International Journal of Biological Innovations, 2024
This study was aimed to identify the phytochemical compounds present in extracts from Tagetes erecta (flower) and Tridax procumbens (whole plant). The air-dried plant parts were powdered and extracted using ethanol. The extracts were then analyzed using gas chromatography-mass spectrometry (GC-MS). The analysis revealed the presence of 36 compounds in the ethanolic extract of Tagetes erecta and 31 compounds in Tridax procumbens.
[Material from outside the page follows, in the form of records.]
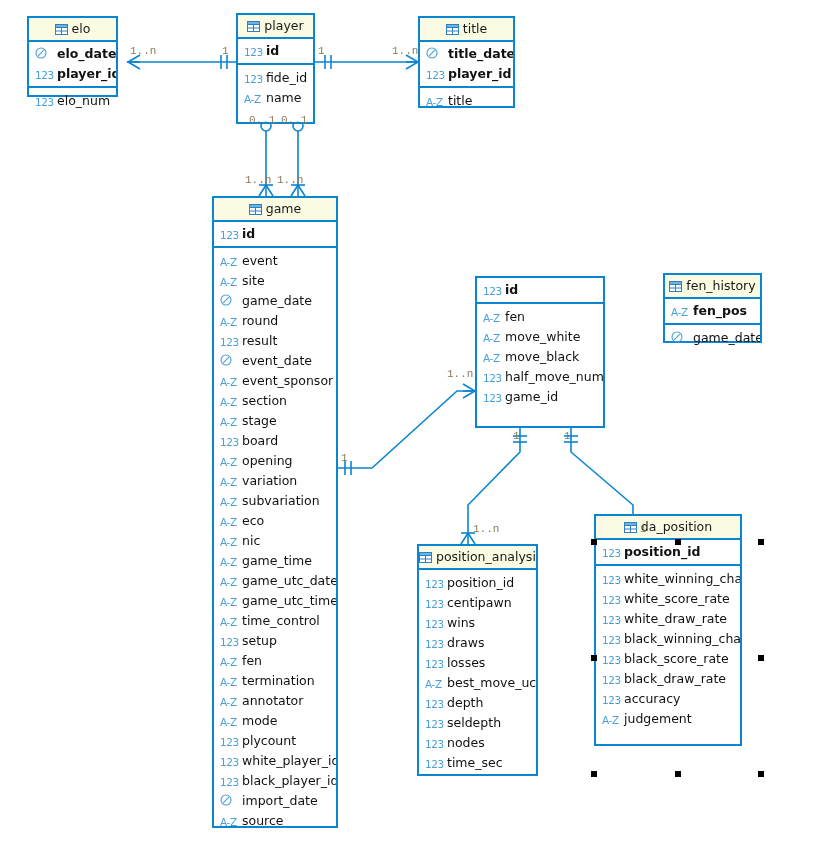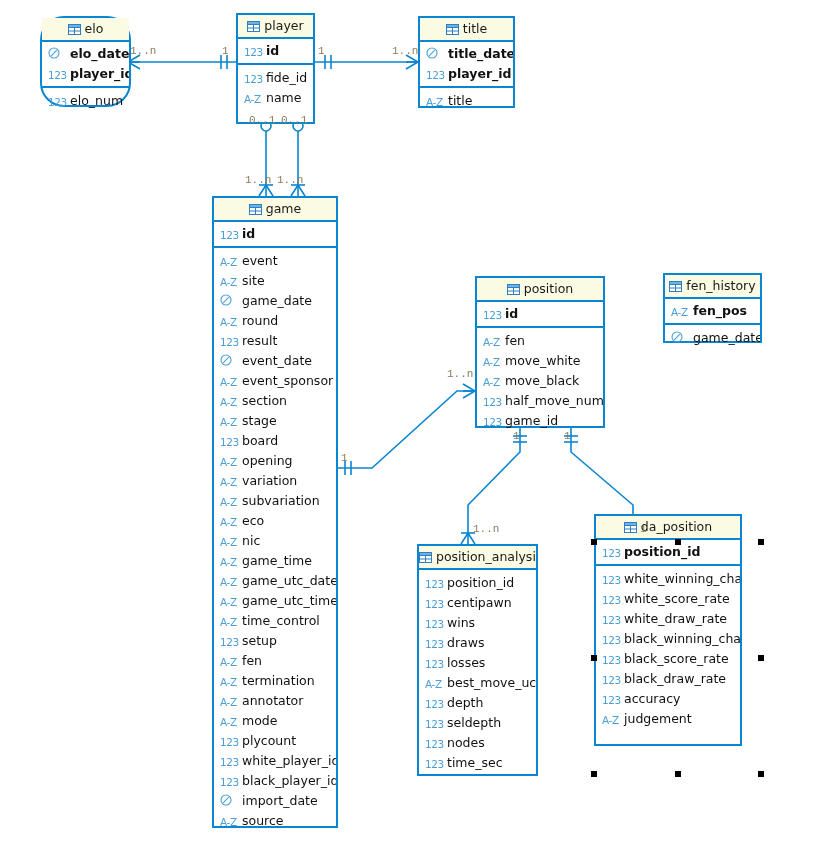--- a/index.html
+++ b/index.html
@@ -140,21 +140,21 @@
       <path d="M461 544 L468 533 L475 544"></path>
 
       <path d="M571 428 L571 452 L633 505 L633 542"></path>
       <path d="M564 436 L578 436"></path>
       <path d="M564 442 L578 442"></path>
       <path d="M626 530 L640 530"></path>
       <path d="M626 536 L640 536"></path>
     </g>
   </svg>
 
-<div class="entity" style="left: 40px; top: 16px; width: 91px; height: 91px; border-radius: 24px;">
+<div class="entity" style="left: 27px; top: 16px; width: 91px; height: 81px;">
       <div class="hdr"><span class="tbl-icon"><svg width="13" height="11" viewBox="0 0 13 11">
             <rect x="0.5" y="0.5" width="12" height="10" fill="#ffffff" stroke="#2f7fc4" stroke-width="1"></rect>
             <rect x="0.5" y="0.5" width="12" height="3" fill="#6fb3e0" stroke="#2f7fc4" stroke-width="1"></rect>
             <line x1="6.5" y1="3.5" x2="6.5" y2="10.5" stroke="#2f7fc4" stroke-width="1"></line>
             <line x1="0.5" y1="7" x2="12.5" y2="7" stroke="#2f7fc4" stroke-width="1"></line>
           </svg></span><span>elo</span></div>
       <div class="pk-section">
         <div class="col pk"><span class="ico"><svg width="12" height="12" viewBox="0 0 12 12">
               <circle cx="6" cy="6" r="5" fill="none" stroke="#4a9fd8" stroke-width="1.1"></circle>
               <line x1="3.2" y1="8.8" x2="8.8" y2="3.2" stroke="#4a9fd8" stroke-width="1.1"></line>
@@ -243,26 +243,20 @@
         <div class="col"><span class="ico">123</span><span class="nm">white_player_id</span></div>
         <div class="col"><span class="ico">123</span><span class="nm">black_player_id</span></div>
         <div class="col"><span class="ico"><svg width="12" height="12" viewBox="0 0 12 12">
               <circle cx="6" cy="6" r="5" fill="none" stroke="#4a9fd8" stroke-width="1.1"></circle>
               <line x1="3.2" y1="8.8" x2="8.8" y2="3.2" stroke="#4a9fd8" stroke-width="1.1"></line>
             </svg></span><span class="nm">import_date</span></div>
         <div class="col"><span class="ico">A-Z</span><span class="nm">source</span></div>
       </div>
     </div>
     <div class="entity" style="left: 475px; top: 276px; width: 130px; height: 152px;">
-      <div class="hdr"><span class="tbl-icon"><svg width="13" height="11" viewBox="0 0 13 11">
-            <rect x="0.5" y="0.5" width="12" height="10" fill="#ffffff" stroke="#2f7fc4" stroke-width="1"></rect>
-            <rect x="0.5" y="0.5" width="12" height="3" fill="#6fb3e0" stroke="#2f7fc4" stroke-width="1"></rect>
-            <line x1="6.5" y1="3.5" x2="6.5" y2="10.5" stroke="#2f7fc4" stroke-width="1"></line>
-            <line x1="0.5" y1="7" x2="12.5" y2="7" stroke="#2f7fc4" stroke-width="1"></line>
-          </svg></span><span>position</span></div>
       <div class="pk-section">
         <div class="col pk"><span class="ico">123</span><span class="nm">id</span></div>
       </div>
       <div class="cols">
         <div class="col"><span class="ico">A-Z</span><span class="nm">fen</span></div>
         <div class="col"><span class="ico">A-Z</span><span class="nm">move_white</span></div>
         <div class="col"><span class="ico">A-Z</span><span class="nm">move_black</span></div>
         <div class="col"><span class="ico">123</span><span class="nm">half_move_num</span></div>
         <div class="col"><span class="ico">123</span><span class="nm">game_id</span></div>
       </div>

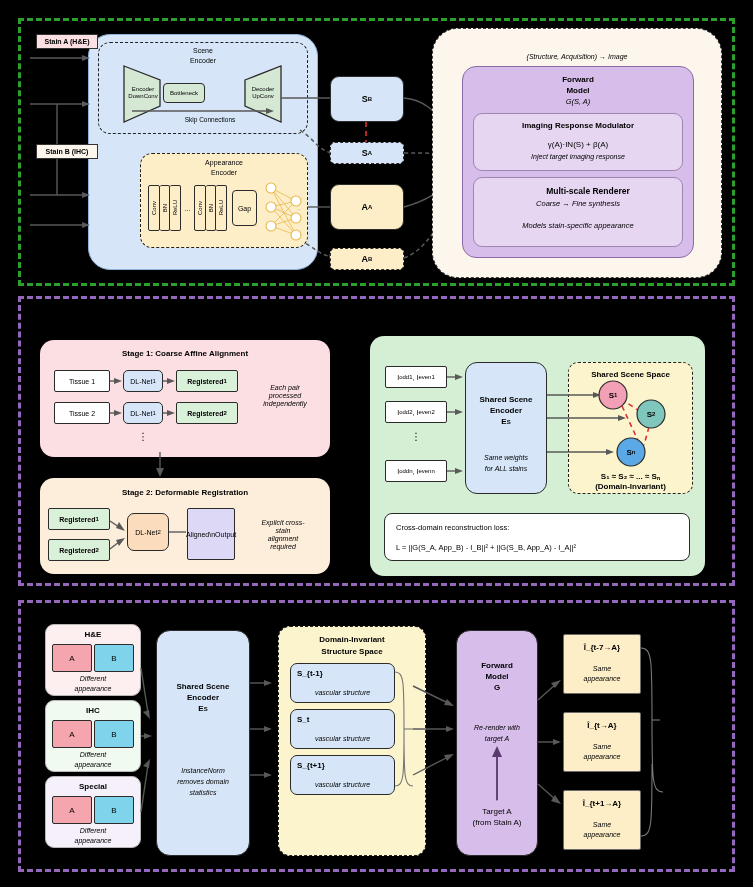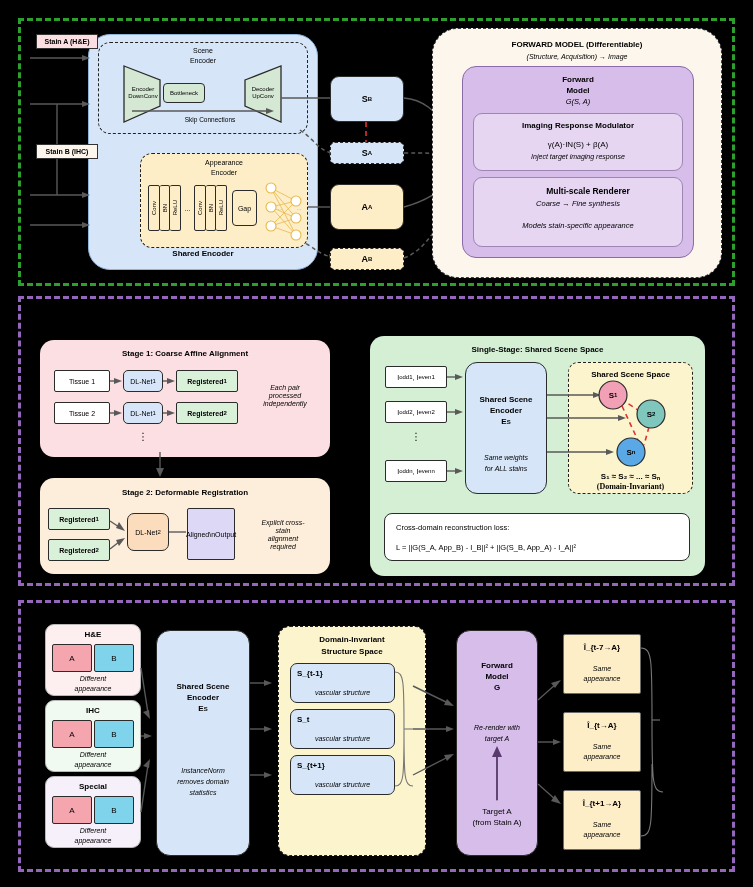--- a/index.html
+++ b/index.html
@@ -36,21 +36,20 @@
   .gd{fill:none;stroke:#595959;stroke-width:1.5;stroke-dasharray:4 3;}
 </style>
 </head>
 <body>
 
 <div id="canvas">
 
   <div id="sec1" class="abs sec"></div>
 
   <div class="abs box" style="left:88px;top:34px;width:230px;height:236px;background:#d6e6f8;border-radius:22px;border:1.2px solid #8fb4dc;"></div>
-  <div class="abs ctr b f8" style="left:88px;top:246px;width:230px;height:14px;">Shared Encoder</div>
 
   <div class="abs" style="left:98px;top:42px;width:210px;height:92px;border:1.6px dashed #222;border-radius:12px;"></div>
   <div class="abs ctr f7" style="left:98px;top:45px;width:210px;height:10px;">Scene</div>
   <div class="abs ctr f7" style="left:98px;top:55px;width:210px;height:10px;">Encoder</div>
 
   <svg width="753" height="887">
 
     <polygon points="124,66 160,80 160,106 124,122" fill="#d5e8d4" stroke="#2b2b2b" stroke-width="1.3"></polygon>
 
     <polygon points="245,80 281,66 281,122 245,106" fill="#d5e8d4" stroke="#2b2b2b" stroke-width="1.3"></polygon>
@@ -168,21 +167,20 @@
   <div class="abs ctr box b f9" style="left:330px;top:184px;width:74px;height:46px;background:#fdeec8;">
     <span>A</span>
       <sub class="f6">A</sub>
   </div>
   <div class="abs ctr box dash b f9" style="left:330px;top:248px;width:74px;height:22px;background:#fdeec8;border-width:1.6px;border-color:#2b2b2b;border-radius:5px;">
     <span>A</span>
       <sub class="f6">B</sub>
   </div>
 
   <div class="abs" style="left:432px;top:28px;width:290px;height:250px;background:#fdf6ec;border:1.8px dashed #3a3a3a;border-radius:26px;"></div>
-  <div class="abs ctr b f8" style="left:432px;top:38px;width:290px;height:12px;">FORWARD MODEL (Differentiable)</div>
   <div class="abs ctr i f7" style="left:432px;top:51px;width:290px;height:11px;">(Structure, Acquisition) → Image</div>
 
   <div class="abs box" style="left:462px;top:66px;width:232px;height:192px;background:#d6bdea;border-radius:14px;border:1.2px solid #8b6aa8;"></div>
   <div class="abs ctr b f8" style="left:462px;top:74px;width:232px;height:11px;">Forward</div>
   <div class="abs ctr b f8" style="left:462px;top:85px;width:232px;height:11px;">Model</div>
   <div class="abs ctr i f75" style="left:462px;top:96px;width:232px;height:11px;">G(S, A)</div>
 
   <div class="abs box" style="left:473px;top:113px;width:210px;height:58px;background:#e6d6f2;border-radius:9px;border:1px solid #9d86b3;"></div>
   <div class="abs ctr b f8" style="left:473px;top:119px;width:210px;height:12px;">Imaging Response Modulator</div>
   <div class="abs ctr f8" style="left:473px;top:138px;width:210px;height:12px;">γ(A)·IN(S) + β(A)</div>
@@ -263,21 +261,20 @@
       <polygon points="160,477 156,468 164,468" fill="#595959"></polygon>
 
     <line x1="110" y1="521" x2="119" y2="527" class="stroke"></line>
       <polygon points="125,531 116,528 119,522" fill="#595959"></polygon>
     <line x1="110" y1="549" x2="119" y2="542" class="stroke"></line>
       <polygon points="125,538 119,546 116,540" fill="#595959"></polygon>
     <line x1="169" y1="532" x2="186" y2="532" class="stroke"></line>
   </svg>
 
   <div class="abs" style="left:370px;top:336px;width:335px;height:240px;background:#d4efd4;border-radius:14px;"></div>
-  <div class="abs ctr b f8" style="left:370px;top:343px;width:335px;height:12px;">Single-Stage: Shared Scene Space</div>
 
   <div class="abs ctr sq f7" style="left:385px;top:366px;width:62px;height:22px;background:#fff;">
     <span>I</span>
       <sup class="f6">odd</sup>
       <sub class="f6">1</sub>
       <span>,&nbsp;</span>
       <span>I</span>
       <sup class="f6">even</sup>
       <sub class="f6">1</sub>
   </div>
@@ -341,21 +338,21 @@
   </div>
   <div class="abs ctr b f8" style="left:637px;top:408px;width:28px;height:12px;">
     <span>S</span>
       <sub class="f6">2</sub>
   </div>
   <div class="abs ctr b f8" style="left:617px;top:446px;width:28px;height:12px;">
     <span>S</span>
       <sub class="f6">n</sub>
   </div>
   <div class="abs ctr b f8" style="left:568px;top:469px;width:125px;height:12px;">S₁ ≈ S₂ ≈ ... ≈ Sₙ</div>
-  <div class="abs ctr b f8" style="left:568px;top:480px;width:125px;height:12px;font-family:Liberation Serif, serif;">(Domain-Invariant)</div>
+  <div class="abs ctr b f8" style="left:568px;top:480px;width:125px;height:12px;">(Domain-Invariant)</div>
 
   <div class="abs box" style="left:384px;top:513px;width:306px;height:48px;background:#fff;border-radius:8px;"></div>
   <div class="abs f75" style="left:396px;top:521px;width:290px;height:12px;display:flex;align-items:center;">Cross-domain reconstruction loss:</div>
   <div class="abs f75" style="left:396px;top:541px;width:290px;height:12px;display:flex;align-items:center;">L = ||G(S_A, App_B) - I_B||² + ||G(S_B, App_A) - I_A||²</div>
 
   <div id="sec3" class="abs sec"></div>
 
   <div class="abs box" style="left:45px;top:624px;width:96px;height:72px;background:#fdeff0;border-radius:9px;border:1px solid #b8b8b8;"></div>
   <div class="abs ctr b f8" style="left:45px;top:628px;width:96px;height:12px;">H&amp;E</div>
   <div class="abs ctr sq f8" style="left:52px;top:644px;width:40px;height:28px;background:#f4a5ad;">A</div>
Ten compounds (Stigmasterol, alpha-Amyrin, Tetradecanoic acid (Myristic acid), 9,12,15-Octadecatrienoic acid, Ethyl ester (Z,Z,Z)-(Linolenic acid), Ethyl tridecanoate (Tridecanoic acid), dl-alpha-Tocopherol, 4H-Pyran-4-one, 2,3-dihydro-3,5-dihydroxy-6-methyl (Quercetin) and Phenol, 2,6-dimethoxy were identified commonly in both plant ethanolic extract. Some of these compounds have been reported to be pharmacologically active. Based on these findings, and considering that plants are commonly used to prevent or treat various diseases, it is clear that these plants contain many active compounds. These compounds could be utilized in developing plant-based drugs.